We all stared at him.

“Fine, don’t laugh.” Brainert waved his hand. “My poor attempt at humor.”

Seymour scratched his head. “I don’t get it, Brainpan. What’s funny about a white bat?”

“Not a real bat, Mailman. Don’t you see? It’s a metaphor. The van was white.”

My breath caught. “You were hit by a white van? Driven by a woman?”

“A big van, definitely white. You can see its paint on my car where she hit me. And I am fairly sure it was a woman behind the wheel.”

“And the license plate? Was it from out of state?”

Brainert shrugged, then winced and rubbed his shoulder. “It all happened so fast I didn’t get a look at the plate.”

He eyed me suspiciously. “Why all the questions, Pen?”

I didn’t tell him that I suspected the van that hit his car was Norma’s. Jack Shepard was already convinced.

I told you, Penny. Norma breezed, now she’s just a memory.

“Can you describe the driver?” I pressed, ignoring Jack.

“Slender, middle-aged, with short brown hair—I think,” Brainert replied before explaining, “I didn’t get a good look at the hair, since she was wearing a baseball cap. The driver was looking into the rearview mirror instead of the road. I suspect that’s why the vehicle drifted into my lane and came at me.”

Brainert shot Seymour an icy look. “So, as you can see, the accident had nothing to do with my meager imbibing of the sparkling grape.”

“Where did this happen, exactly?” I asked.

“Near the junction with the fenced-in firefighting tower, right where the woods begin to get thick.”

“That’s the junction to Millstone.”

“It’s a lousy way to go to Millstone,” Seymour noted, drawing on his mailman expertise. “Those twisting and turning back roads will get you there, eventually. But the highway zips you to Old Mill in half the time and a third of the mileage.”

“That’s true,” I replied. “But the police aren’t as likely to patrol those back roads looking for a white van.”

That’s when I broke the news about the theft at the Finch Inn.
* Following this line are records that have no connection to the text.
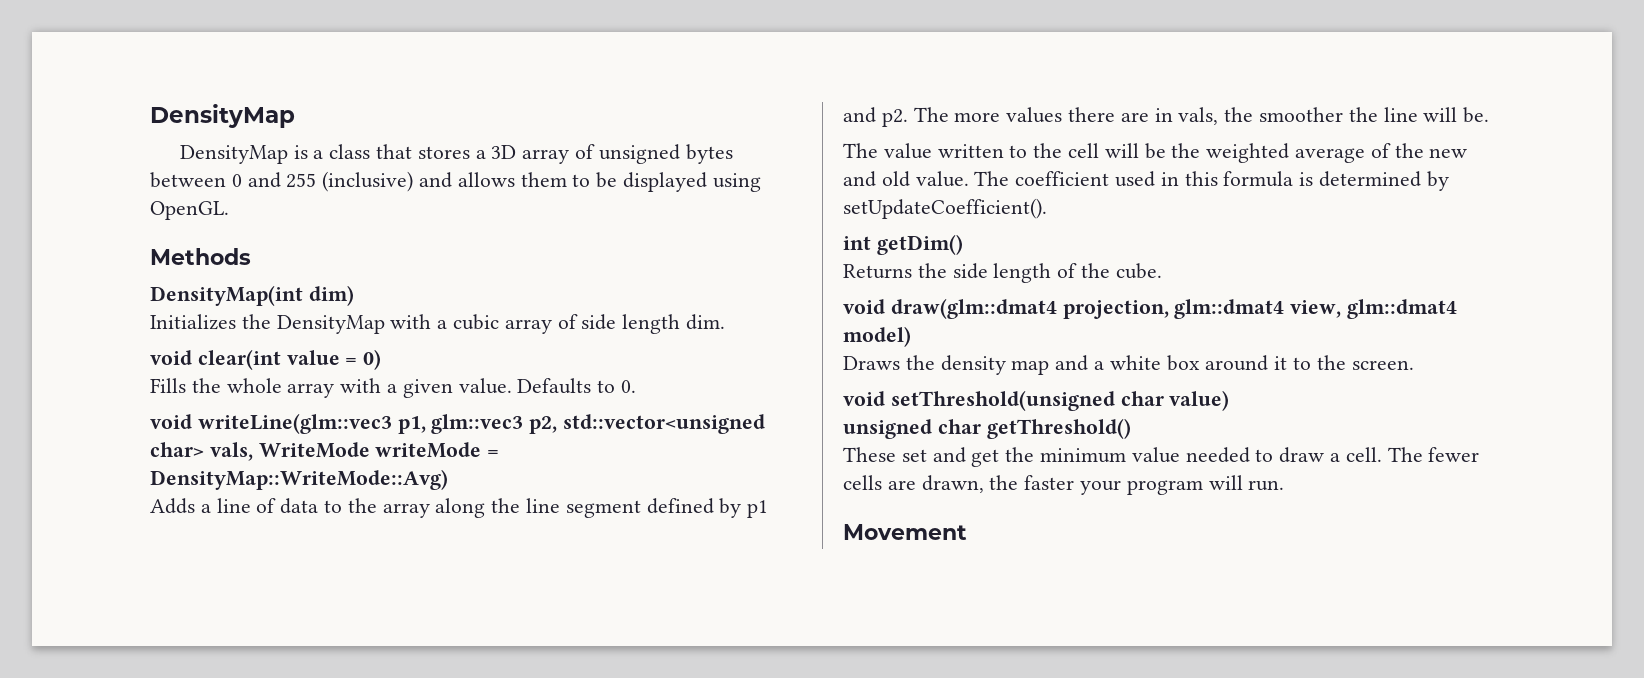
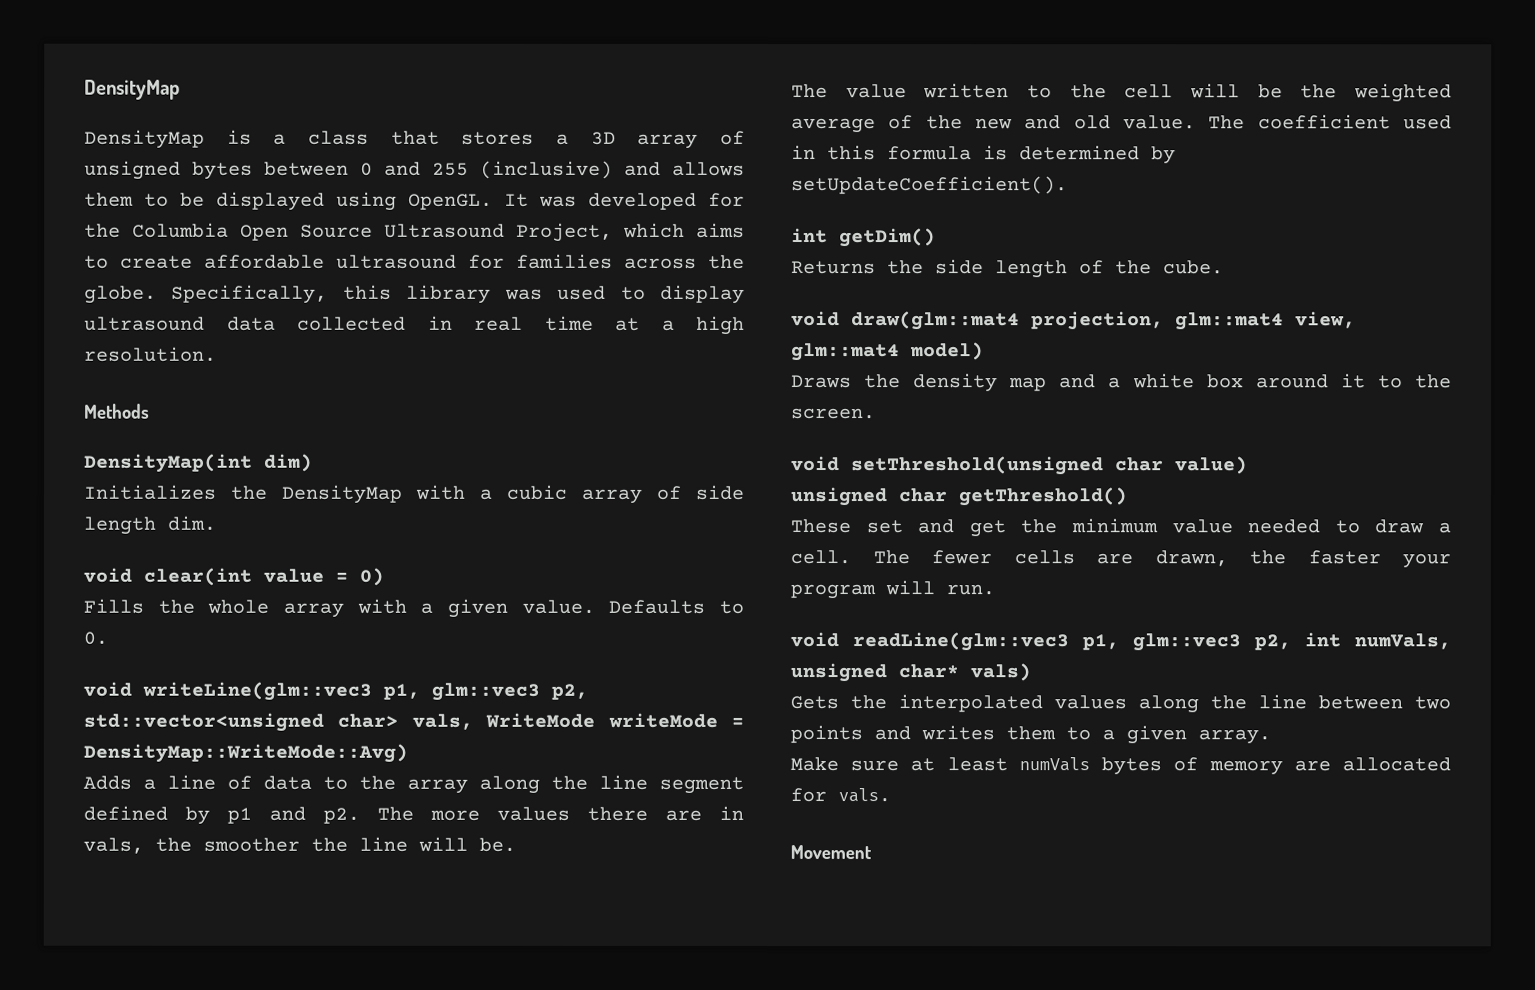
+ It was developed for the Columbia Open Source Ultrasound Project, which aims to create affordable ultrasound for families across the globe. Specifically, this library was used to display ultrasound data collected in real time at a high resolution.
- void draw(glm::dmat4 projection, glm::dmat4 view, glm::dmat4 model)
+ void draw(glm::mat4 projection, glm::mat4 view, glm::mat4 model)
+ void readLine(glm::vec3 p1, glm::vec3 p2, int numVals, unsigned char* vals)
+ Gets the interpolated values along the line between two points and writes them to a given array.
+ Make sure at least numVals bytes of memory are allocated for vals.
I explained how Norma had become a suspect, which was why I thought the van that struck Brainert’s car might have been driven by Norma in flight to her sister’s place.
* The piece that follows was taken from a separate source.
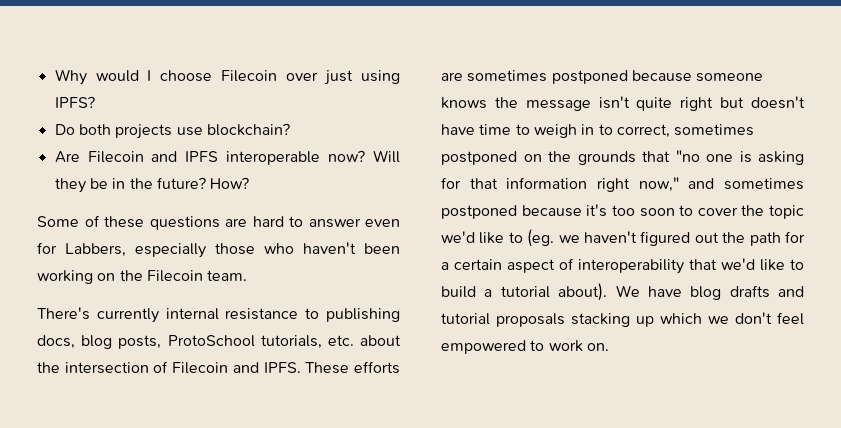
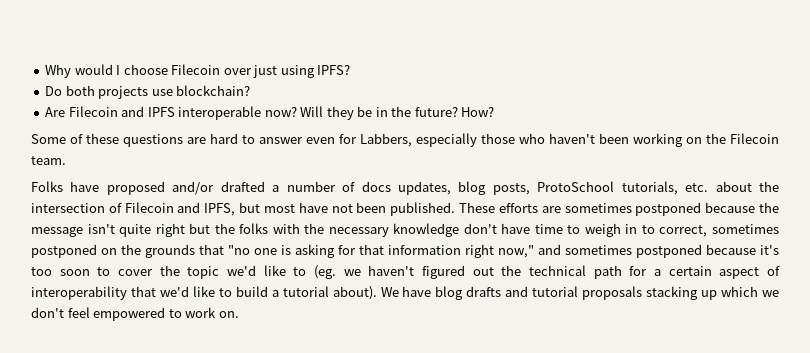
- There's currently internal resistance to publishing docs, blog posts, ProtoSchool tutorials, etc. about the intersection of Filecoin and IPFS.
+ Folks have proposed and/or drafted a number of docs updates, blog posts, ProtoSchool tutorials, etc. about the intersection of Filecoin and IPFS, but most have not been published.
- These efforts are sometimes postponed because someone knows the message isn't quite right but doesn't have time to weigh in to correct, sometimes postponed on the grounds that "no one is asking for that information right now," and sometimes postponed because it's too soon to cover the topic we'd like to (eg. we haven't figured out the path for a certain aspect of interoperability that we'd like to build a tutorial about).
+ These efforts are sometimes postponed because the message isn't quite right but the folks with the necessary knowledge don't have time to weigh in to correct, sometimes postponed on the grounds that "no one is asking for that information right now," and sometimes postponed because it's too soon to cover the topic we'd like to (eg. we haven't figured out the technical path for a certain aspect of interoperability that we'd like to build a tutorial about).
A curious introduction, since Brainert did not recall ever meeting the woman before. Seymour was passing acquainted with Norma, since he and his ice cream truck were the reason Norma had come to Quindicott in the first place.

My aunt Sadie knew Norma better than any of us, and she was as stunned as Fiona. I wasn’t surprised that my aunt took the same stubborn stance about Norma’s innocence as the proprietor of the Finch Inn.
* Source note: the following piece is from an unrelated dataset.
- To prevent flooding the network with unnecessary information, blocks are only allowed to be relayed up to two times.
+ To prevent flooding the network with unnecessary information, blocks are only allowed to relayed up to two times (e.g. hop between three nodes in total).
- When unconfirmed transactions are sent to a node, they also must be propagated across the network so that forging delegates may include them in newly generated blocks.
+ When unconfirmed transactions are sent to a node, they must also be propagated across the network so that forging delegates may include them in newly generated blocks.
“Eddie Franzetti is completely off track,” Sadie insisted. “Norma is such a sweet woman. Crusty, sure. Saucy, too. But she knew about books—and the kind of people who love them.”

“Wait a minute,” Brainert said, surprised. “Are you saying she worked here?”

Sadie hesitated before answering. “One day a week Norma . . . helped us out.”

Brainert frowned at my aunt’s careful choice of words. “What do you mean by that exactly? She was employed, right? You paid her, didn’t you?”

“In a way,” Sadie said sheepishly. “You see, she already had two other jobs in town, but Norma had heard from Fiona that Buy the Book was short of help on Sunday—”

“My day to spend with Spencer,” I explained.

“So, I had Norma fill out the standard application. When she was done I looked it over and hired her on the spot.” Sadie shook her head at the memory. “But then that woman surprised me. When I told her what she would be paid, Norma told me she didn’t like the salary.”

“What did she want for part-time work?” Seymour cracked. “A 401(k) and a pension?”

“No,” Sadie replied. “Norma wanted to be paid in books.”